> [DATA EXTRACT]:
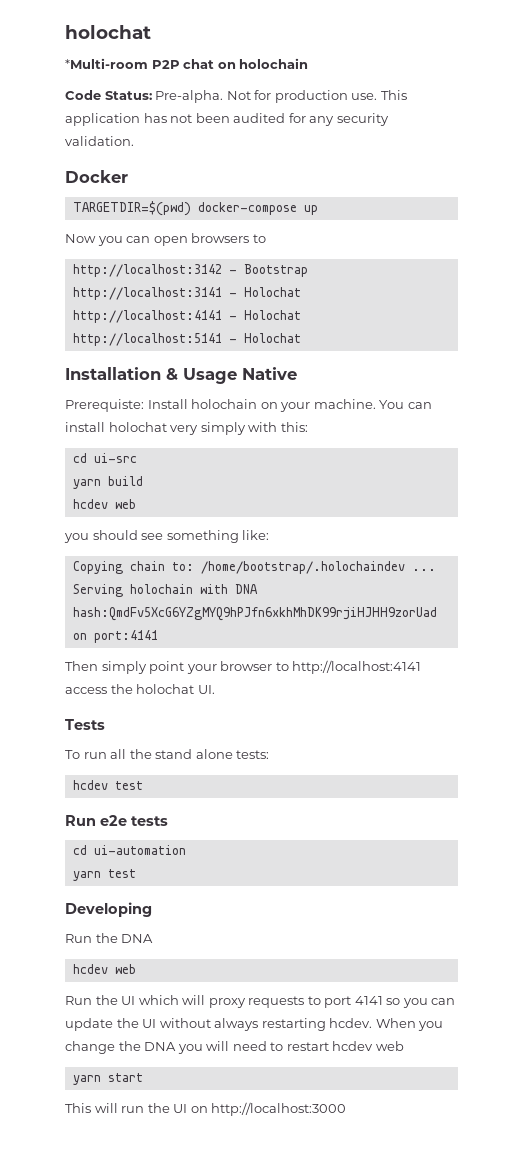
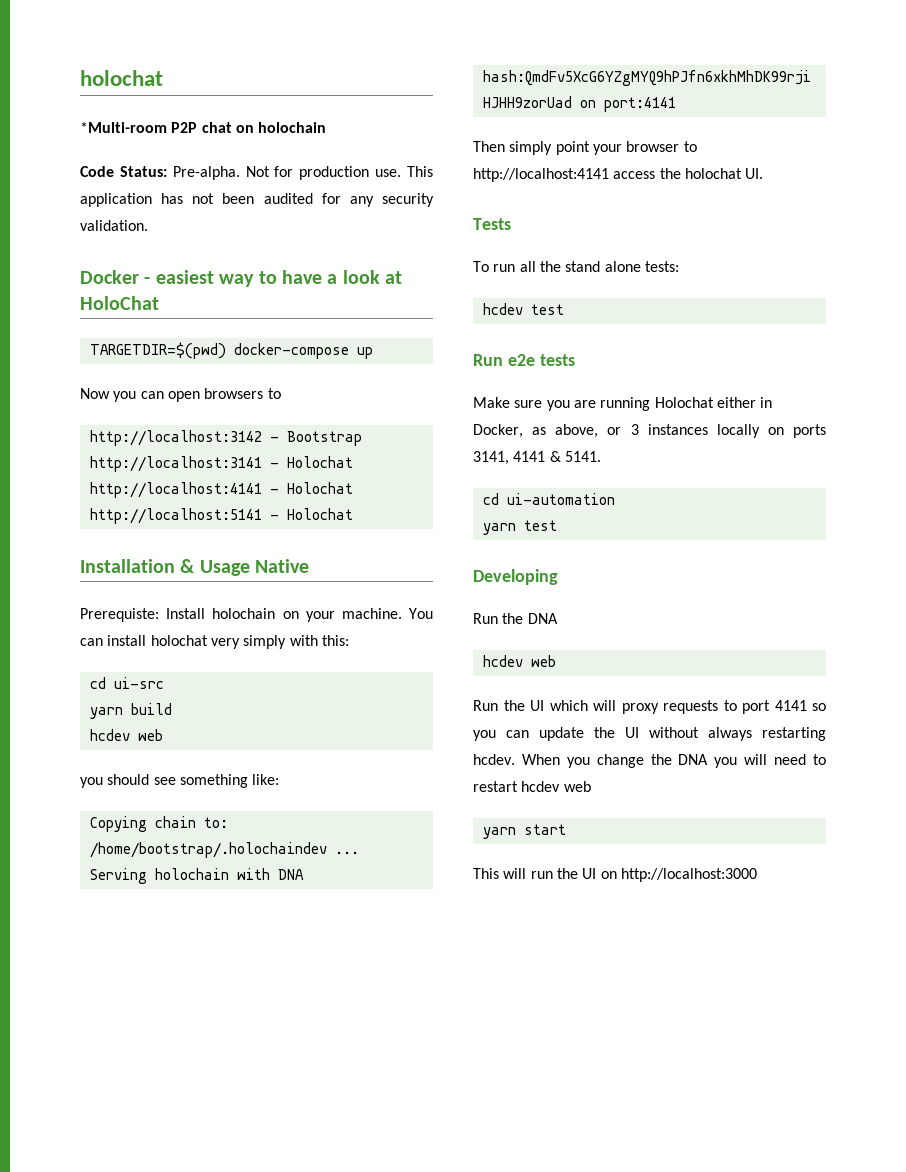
(128, 176) none -> [144,270,403,287] [80,296,159,310] - easiest way to have a look at HoloChat
(168, 821) none -> [473,397,773,411] [473,424,826,438] [473,451,601,465] // Make sure you are running Holochat either in Docker, as above, or 3 instances locally on ports 3141, 4141 & 5141.

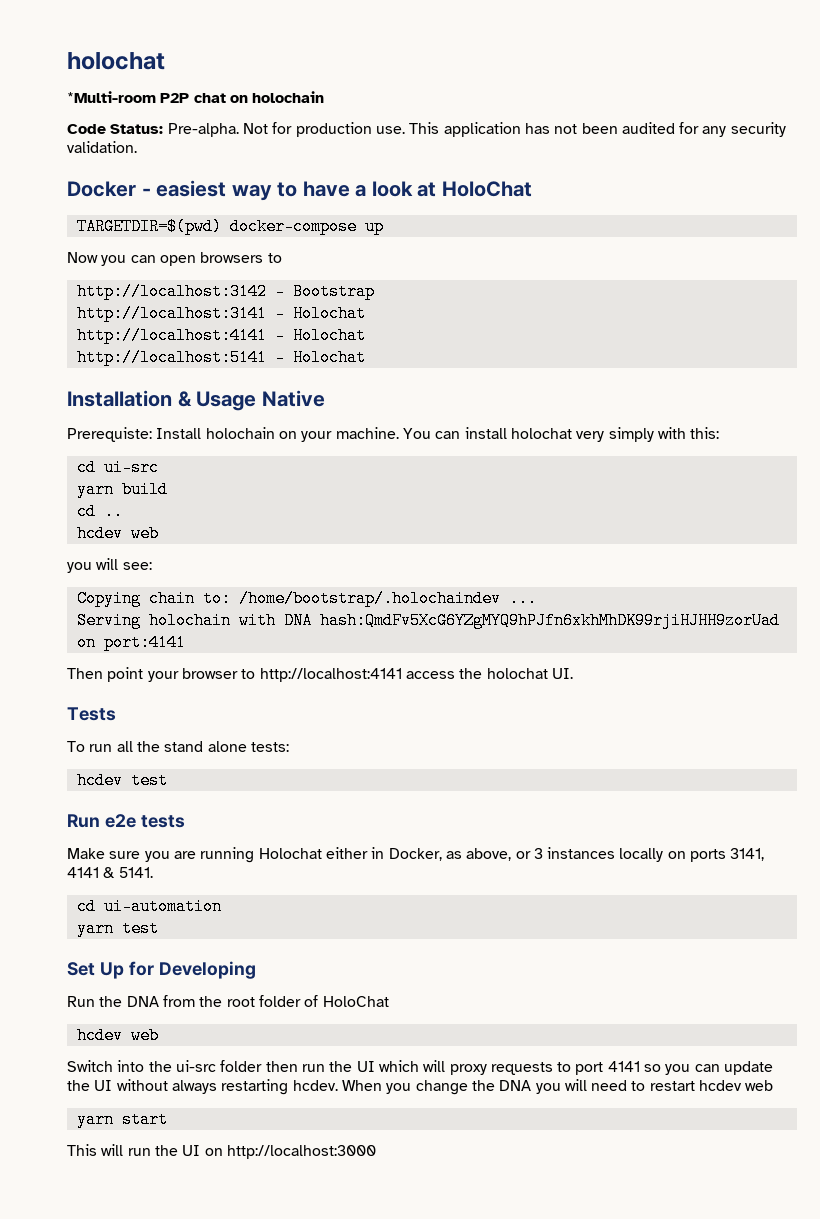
(172, 709) none -> [76,503,123,520] // cd ..
[107,774,280,788] should see something like: -> [96,558,152,570] will see:
[509,141,553,155] simply -> (103, 673) none
(557, 525) none -> [67,961,154,979] Set Up for
[482,655,556,667] [473,700,498,711] // hcdev web // Run -> [162,995,389,1007] [76,1027,159,1044] [67,1060,325,1072] from the root folder of HoloChat // hcdev web // Switch into the ui-src folder then run

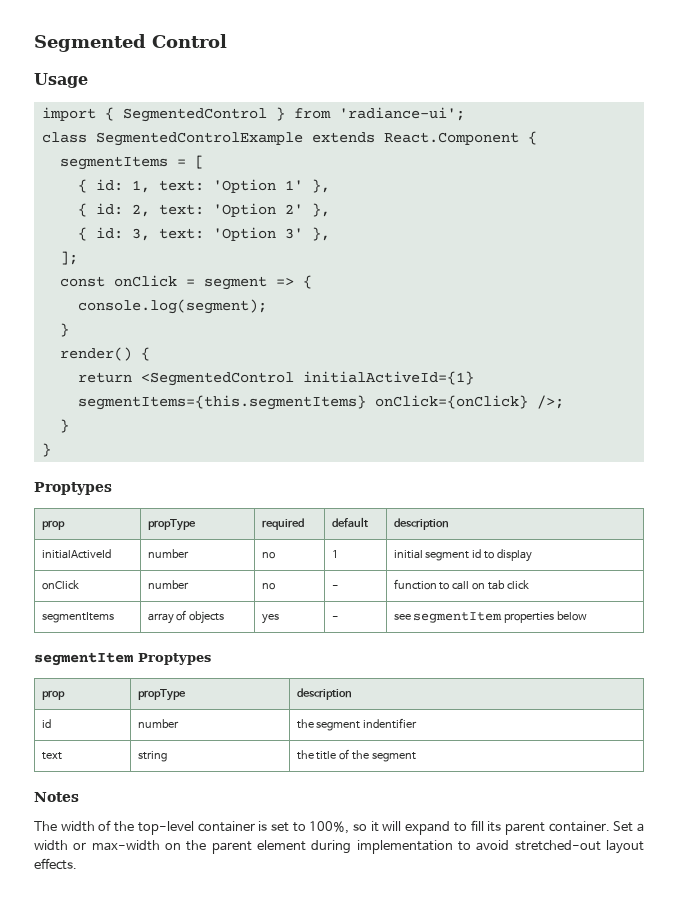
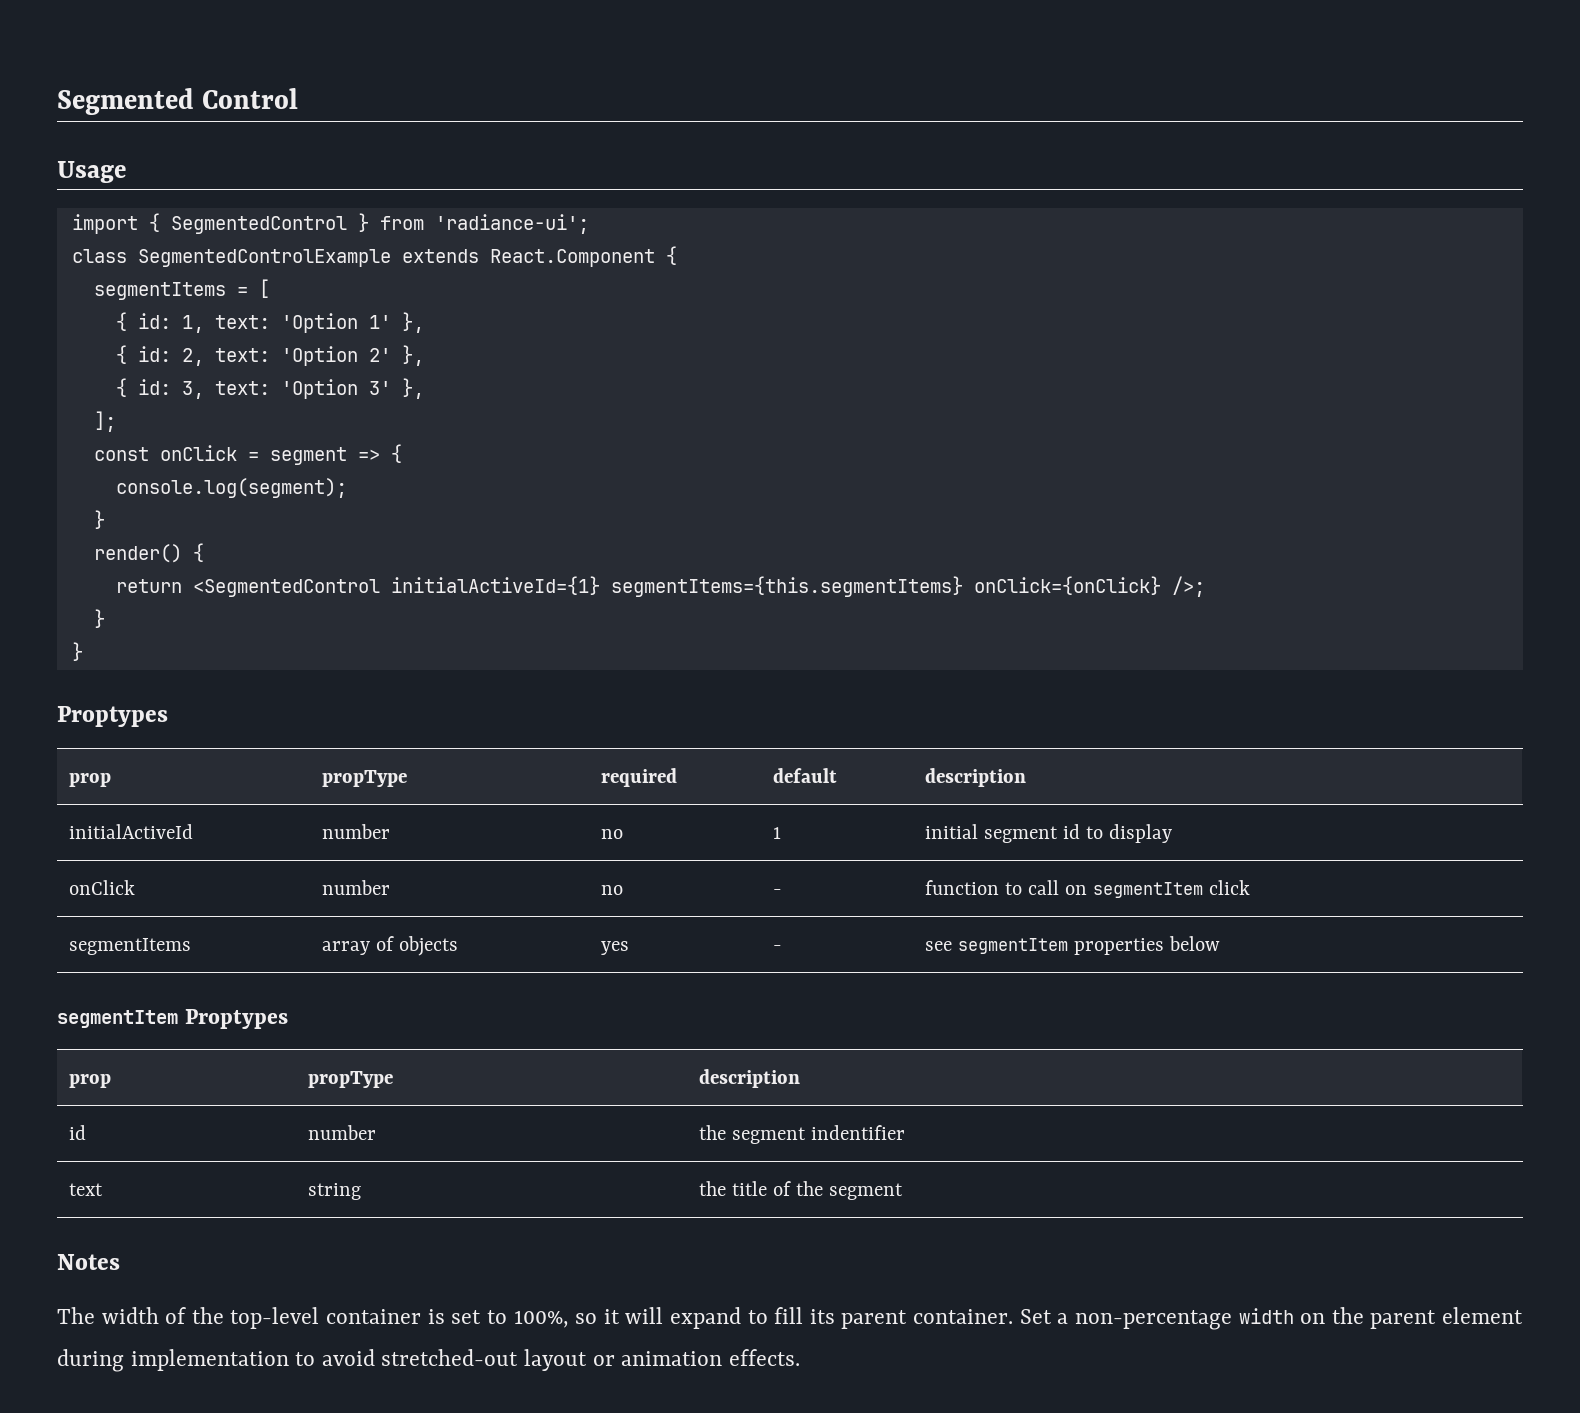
[488,580,506,590] tab -> [1092,882,1203,898] segmentItem
[34,840,160,851] width or max-width -> [1074,1308,1294,1330] non-percentage width
(644, 847) none -> [592,1351,723,1366] or animation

> [WORK TO COMPLETE]: When you reach the line containing "(168, 821) none" in the entries above, begin restating word for word, and stop once the line containing "(557, 525) none" has been given. Omit the pictures.

> [TASK OUTPUT]:
(168, 821) none -> [473,397,773,411] [473,424,826,438] [473,451,601,465] // Make sure you are running Holochat either in Docker, as above, or 3 instances locally on ports 3141, 4141 & 5141.

(172, 709) none -> [76,503,123,520] // cd ..
[107,774,280,788] should see something like: -> [96,558,152,570] will see:
[509,141,553,155] simply -> (103, 673) none
(557, 525) none -> [67,961,154,979] Set Up for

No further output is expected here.